(Extracted data entries)

┏━━

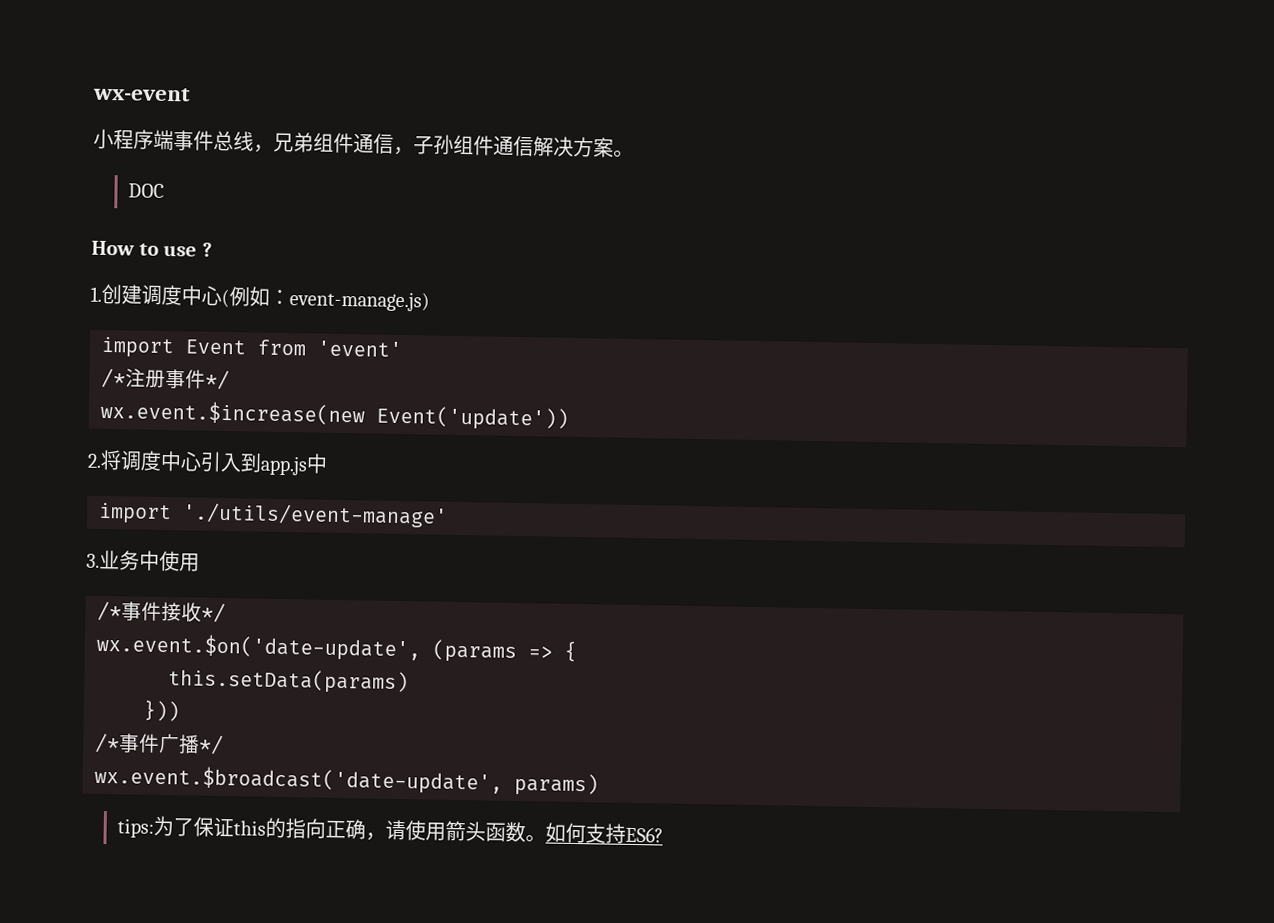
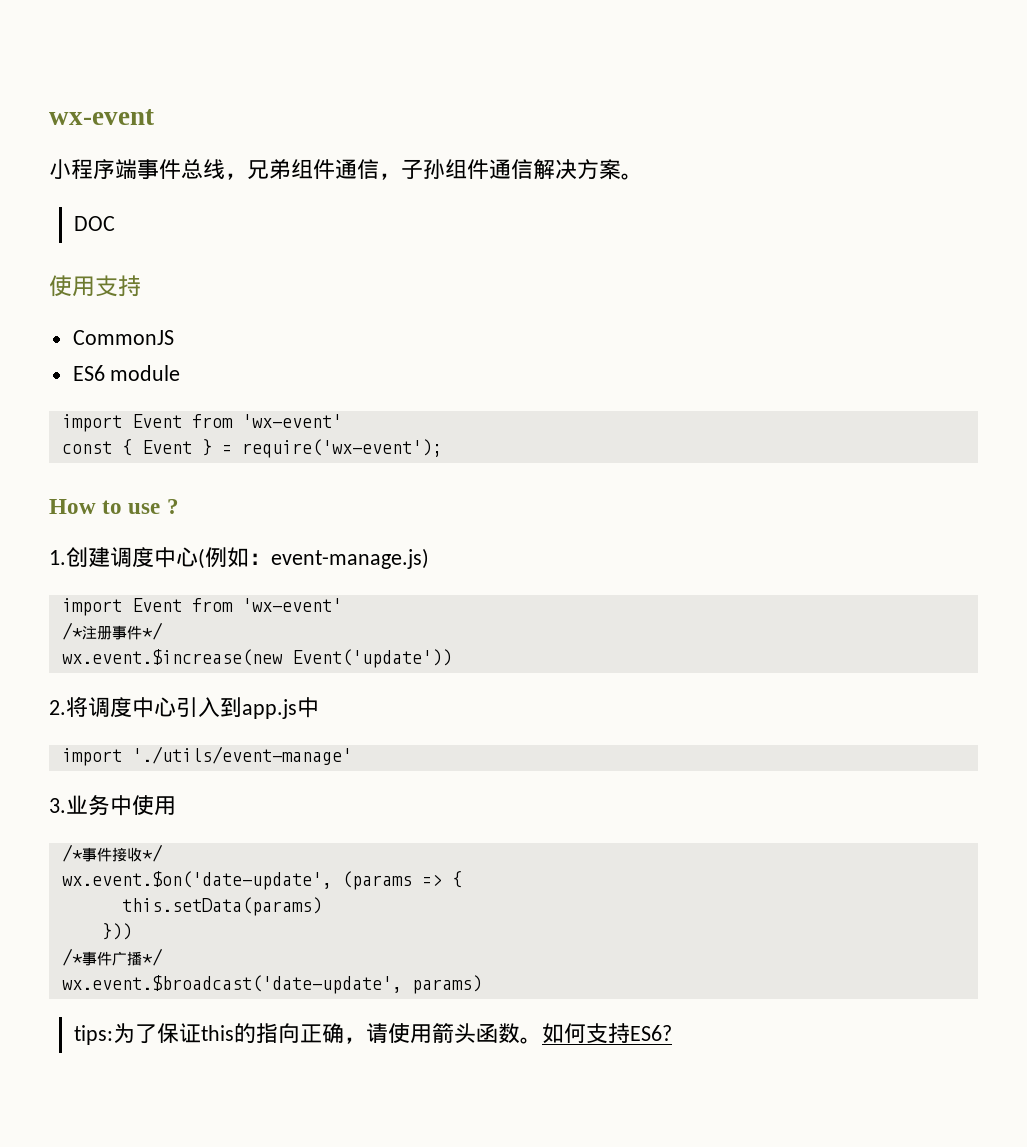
+ 使用支持
+ CommonJS
+ ES6 module
+ import Event from 'wx-event'
+ const { Event } = require('wx-event');
  1.创建调度中心(例如：event-manage.js)
- import Event from 'event'
+ import Event from 'wx-event'

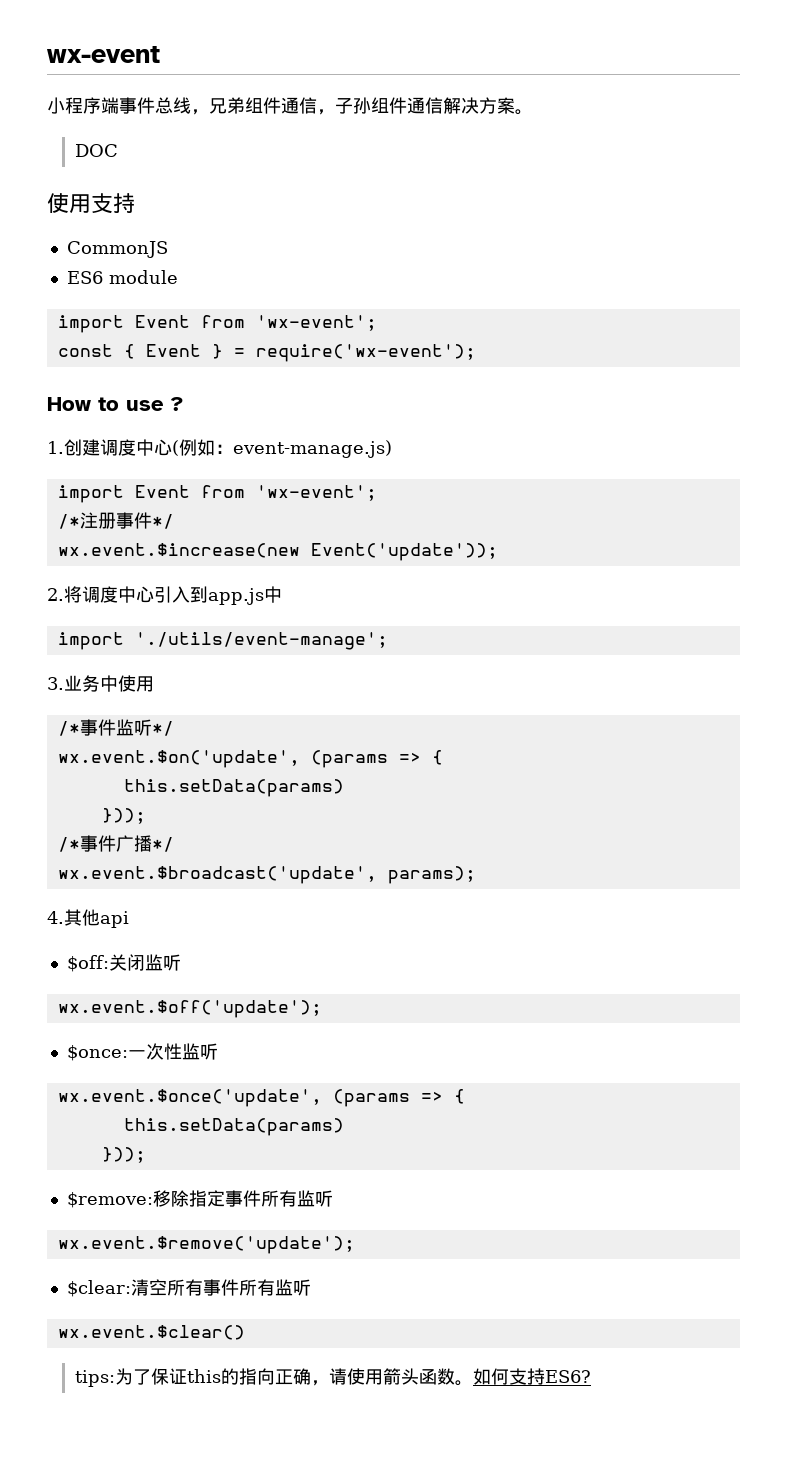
  ES6 module
- import Event from 'wx-event'
+ import Event from 'wx-event';
  1.创建调度中心(例如：event-manage.js)
- import Event from 'wx-event'
+ import Event from 'wx-event';
- wx.event.$increase(new Event('update'))
+ wx.event.$increase(new Event('update'));
- import './utils/event-manage'
+ import './utils/event-manage';
- /*事件接收*/
- wx.event.$on('date-update', (params => {
+ /*事件监听*/
+ wx.event.$on('update', (params => {
  this.setData(params)
- }))
+ }));
- wx.event.$broadcast('date-update', params)
+ wx.event.$broadcast('update', params);
+ 4.其他api
+ $off:关闭监听
+ wx.event.$off('update');
+ $once:一次性监听
+ wx.event.$once('update', (params => {
+ this.setData(params)
+ }));
+ $remove:移除指定事件所有监听
+ wx.event.$remove('update');
+ $clear:清空所有事件所有监听
+ wx.event.$clear()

┗━━

WORK INSTRUCTIONS =>
Please set down, with no changes, the line that contains "- wx.event.$broadcast('date-update', params)" and all the lines after it until the entries end; write nothing besides them.

RESPONSE AREA =>
- wx.event.$broadcast('date-update', params)
+ wx.event.$broadcast('update', params);
+ 4.其他api
+ $off:关闭监听
+ wx.event.$off('update');
+ $once:一次性监听
+ wx.event.$once('update', (params => {
+ this.setData(params)
+ }));
+ $remove:移除指定事件所有监听
+ wx.event.$remove('update');
+ $clear:清空所有事件所有监听
+ wx.event.$clear()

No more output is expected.